After the tridiagonal eigenproblem (Eq. 6c) is solved, we get the eigenvalues Σ and eigenvectors X of the tridiagonal matrix T . The main task of the tridiagonal-to-banded back-transformation is to apply all Q * (i,j) to X (Eq. 6d). It is obvious that the eigenvectors can be back-transformed independently, leading to a trivial parallelism over eigenvectors. Moreover, as the Householder vectors v (i,j) are shorter than the eigenvectors X, a single transformation Q * (i,j) only alters a few rows of X where v (i,j) has non-zero values. For instance, the Householder vector v (1, 4) at the left bottom corner of Fig. 2 only alters the last four rows of X. This leads to another level of parallelism to be exploited within an individual eigenvector.

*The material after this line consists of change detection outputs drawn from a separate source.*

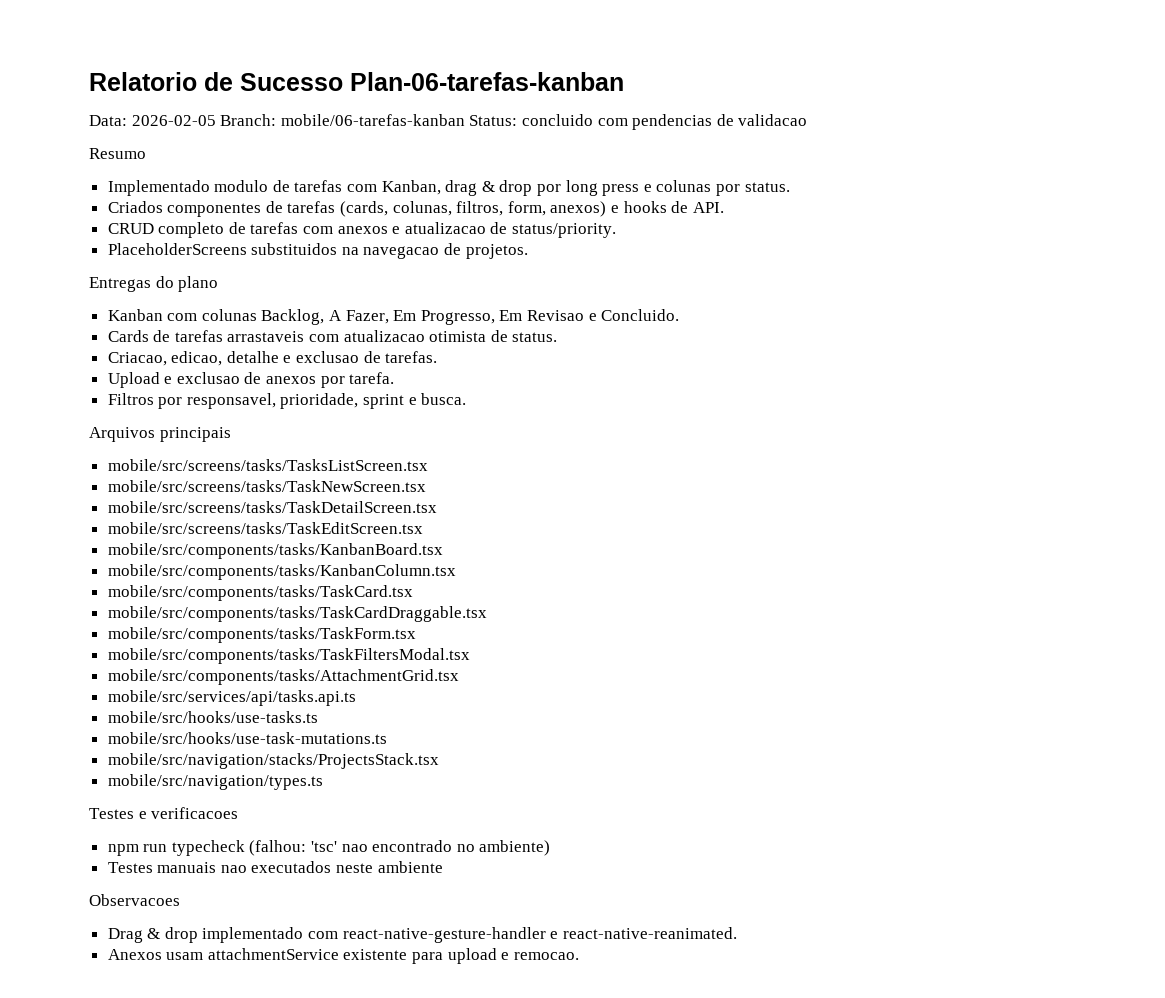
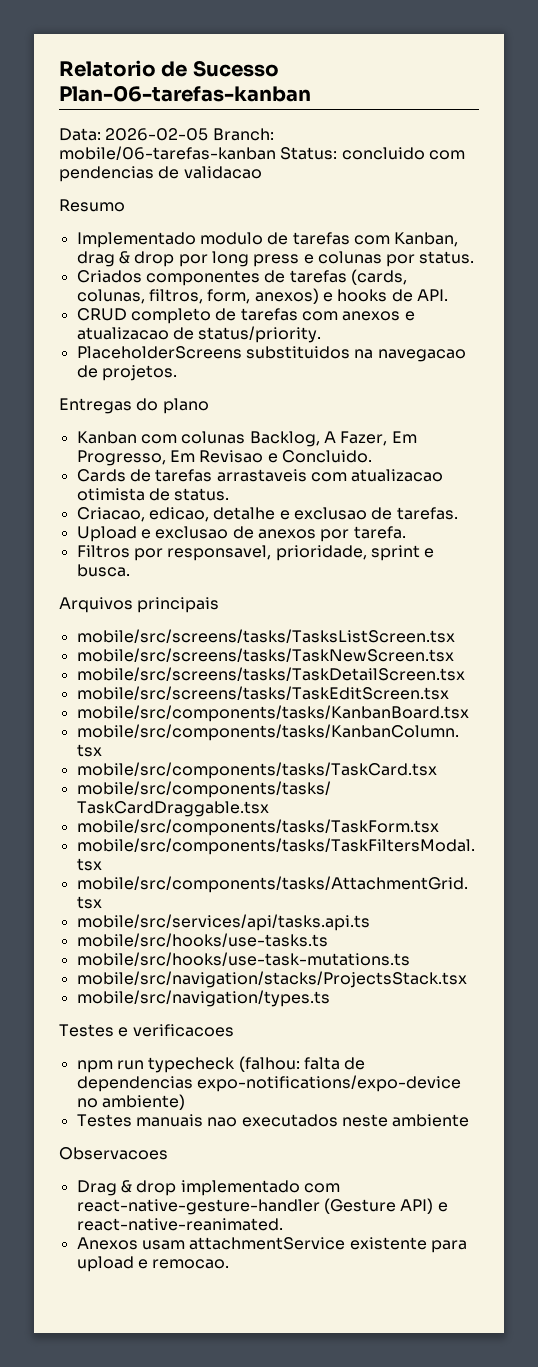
- npm run typecheck (falhou: 'tsc' nao encontrado no ambiente)
+ npm run typecheck (falhou: falta de dependencias expo-notifications/expo-device no ambiente)
- Drag & drop implementado com react-native-gesture-handler e react-native-reanimated.
+ Drag & drop implementado com react-native-gesture-handler (Gesture API) e react-native-reanimated.

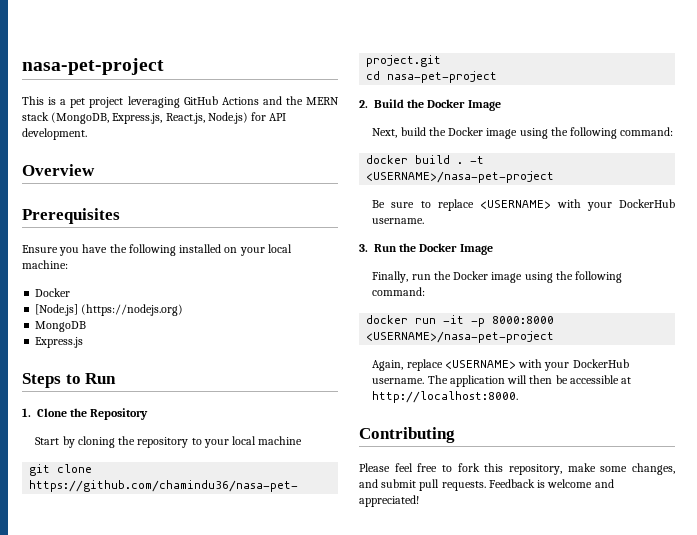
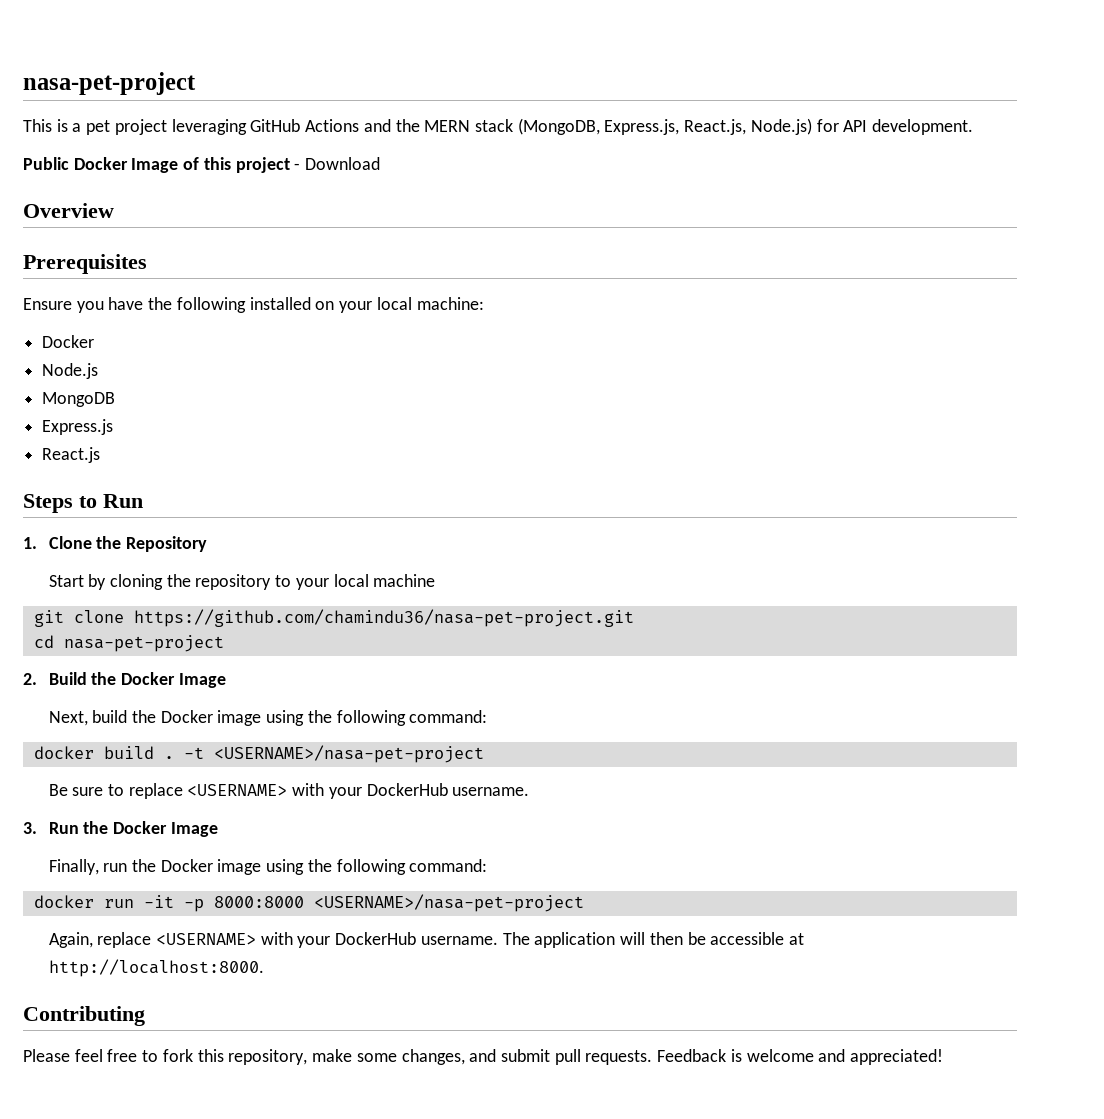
+ Public Docker Image of this project - Download
- [Node.js] (https://nodejs.org)
+ Node.js
+ React.js

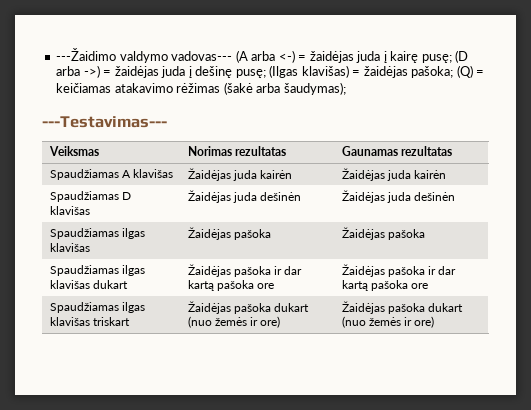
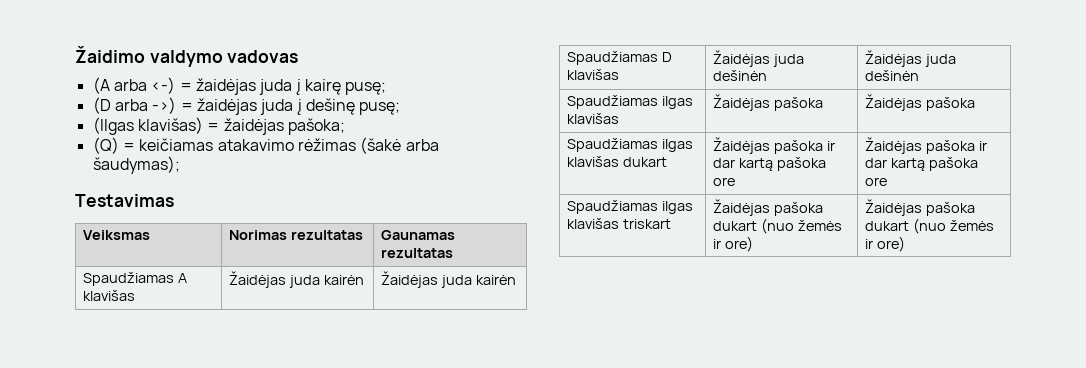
- ---Žaidimo valdymo vadovas--- (A arba <-) = žaidėjas juda į kairę pusę; (D arba ->) = žaidėjas juda į dešinę pusę; (Ilgas klavišas) = žaidėjas pašoka; (Q) = keičiamas atakavimo rėžimas (šakė arba šaudymas);
+ Žaidimo valdymo vadovas
+ (A arba <-) = žaidėjas juda į kairę pusę;
+ (D arba ->) = žaidėjas juda į dešinę pusę;
+ (Ilgas klavišas) = žaidėjas pašoka;
+ (Q) = keičiamas atakavimo rėžimas (šakė arba šaudymas);
- ---Testavimas---
+ Testavimas

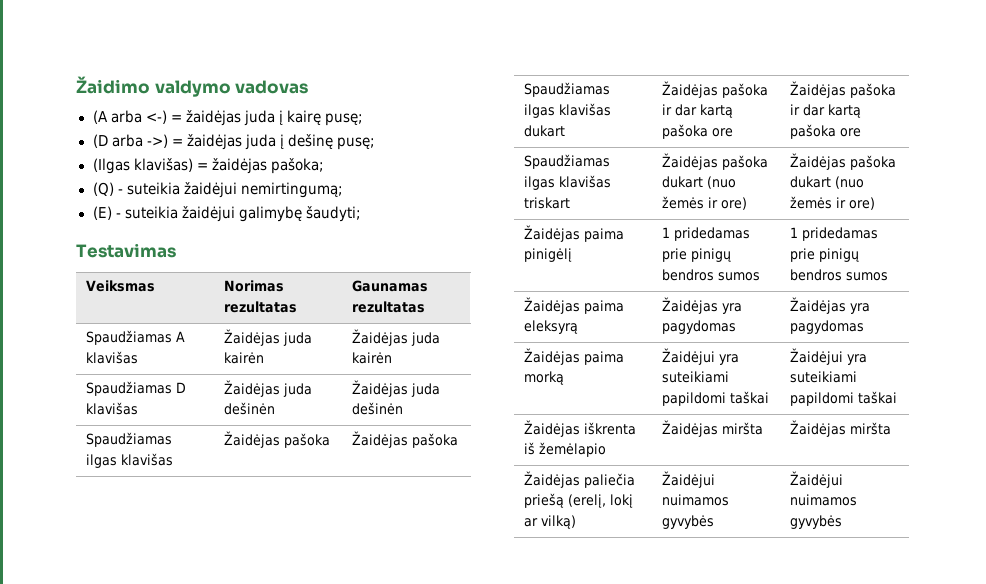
- (Q) = keičiamas atakavimo rėžimas (šakė arba šaudymas);
+ (Q) - suteikia žaidėjui nemirtingumą;
+ (E) - suteikia žaidėjui galimybę šaudyti;
+ Žaidėjas paima pinigėlį | 1 pridedamas prie pinigų bendros sumos | 1 pridedamas prie pinigų bendros sumos
+ Žaidėjas paima eleksyrą | Žaidėjas yra pagydomas | Žaidėjas yra pagydomas
+ Žaidėjas paima morką | Žaidėjui yra suteikiami papildomi taškai | Žaidėjui yra suteikiami papildomi taškai
+ Žaidėjas iškrenta iš žemėlapio | Žaidėjas miršta | Žaidėjas miršta
+ Žaidėjas paliečia priešą (erelį, lokį ar vilką) | Žaidėjui nuimamos gyvybės | Žaidėjui nuimamos gyvybės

In ELPA2, the N p processes are organized in an N pr by N pc grid. The N ev eigenvectors are uniformly distributed across the N pc process columns. Within a process column, the eigenvectors are distributed across the N pr processes in a block manner. Each process applies a series of Householder transformations to its local part of the eigenvector matrix X. The colored part in Fig. 2 shows an example of the local computation by a process. This process applies four Householder transformations, Q * (8,1) , Q * (7,1) , Q * (6,1) , and Q * (5,1) , to its local part of the eigenvector matrix, referred to as X local hereafter. Apparently, Q * (4,1) , Q * (3,1) , and Q * (2,1) also modify the top part of X local . These three transformations are however applied by the upper adjacent process in the same process column. Therefore, the top three rows of X local must be exchanged with the upper adjacent process. Likewise, the bottom three rows of X local must be exchanged with the lower adjacent process in the same process column. The middle part of X local is not involved in any data exchange. It appears in Fig. 2 that almost the entire X local matrix needs to be exchanged between adjacent process rows, as there is only one row in the middle part. However, the height of the middle part actually increases with the matrix size N , whereas the height of the top and bottom parts can never exceed the semi-bandwidth b. Therefore, the amount of data that needs to be exchanged, i.e., data in the top and bottom parts, is limited by b, usually accounting for a small fraction of X local .
GPU Acceleration of ELPA2
In ELPA2, the two-stage tridiagonalization is implemented as five separate subroutines corresponding to the five steps in Eq. 6. The input, output, and internal working matrices of ELPA2 are distributed across CPU cores. ELPA2 relies on its own explicit MPI calls to handle distributed linear algebra operations. The efficient MPI communication pattern in the CPU version of ELPA2 is not altered in the GPU version, where GPU acceleration is mainly realized by substituting local BLAS calls with the corresponding cuBLAS functions, as is done for the full-to-banded transformation (Eq. 6a), the solution of the tridiagonal system (Eq. 6c), and the banded-to-full backtransformation (Eq. 6e). The tridiagonal-to-banded back-transformation (Eq. 6d) is GPU accelerated by a CUDA implementation of Eq. 7. The banded-to-tridiagonal transformation (Eq. 6b) has not been ported to GPUs, because of its low computational cost as shown in Fig. 7 .
GPU Offloading via cuBLAS
The API of cuBLAS is designed to be almost identical to that of the standard CPU BLAS, making cuBLAS-based GPU offloading straightforward. Here we only comment on two technical aspects. First, the communication and synchronization between CPUs and GPUs should be avoided as much as possible. Before calling a cuBLAS function, the input arrays must reside on the GPU memory, which often requires a copy of the data from CPU to GPU. In order for the CPU to access the result of cuBLAS, another copy from GPU to CPU is needed. In our GPU porting of ELPA2, CPU-GPU memory transfers are reduced to minimum by leaving data on the GPU as long as possible. Most often, GPU data is copied to the CPU in order to participate in an MPI communication call. In the version discussed in this paper, we have not yet explored GPU-aware MPI to directly communicate data on the GPU. In each of the GPU-accelerated subroutines, the allocation of GPU memory, which implies a CPU-GPU synchronization, is performed before the main work begins by precomputing the size of the allocation. The allocated GPU memory is reused wherever possible, and is deallocated after the main work finishes. Avoiding frequent allocation and deallocation of GPU memory in a loop or in a recursive routine greatly reduces the amount of implicit CPU-GPU synchronization.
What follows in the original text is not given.